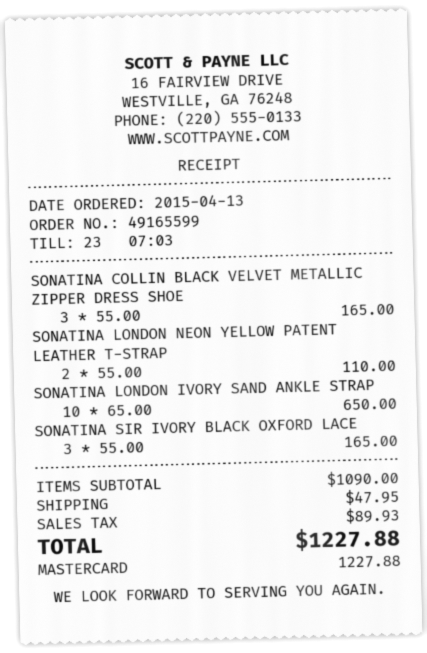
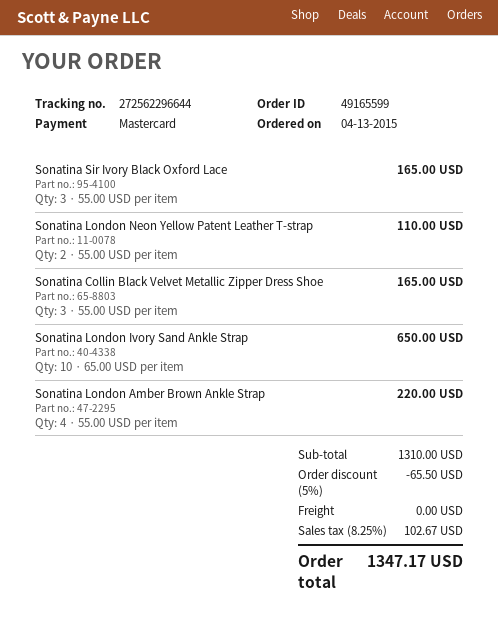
Sonatina London Amber Brown Ankle Strap: none -> 4 x 55.00 = 220.00
subtotal: 1090.00 -> 1310.00
discount: none -> 5% = 65.50
shipping: 47.95 -> 0.00
tax: 89.93 -> 102.67
total: 1227.88 -> 1347.17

-----

What is needed is an exact retyping of every line from the one containing "shipping: 47.95 -> 0.00" through the final line of the entries, and only those lines.

## EXERCISE RESULT
shipping: 47.95 -> 0.00
tax: 89.93 -> 102.67
total: 1227.88 -> 1347.17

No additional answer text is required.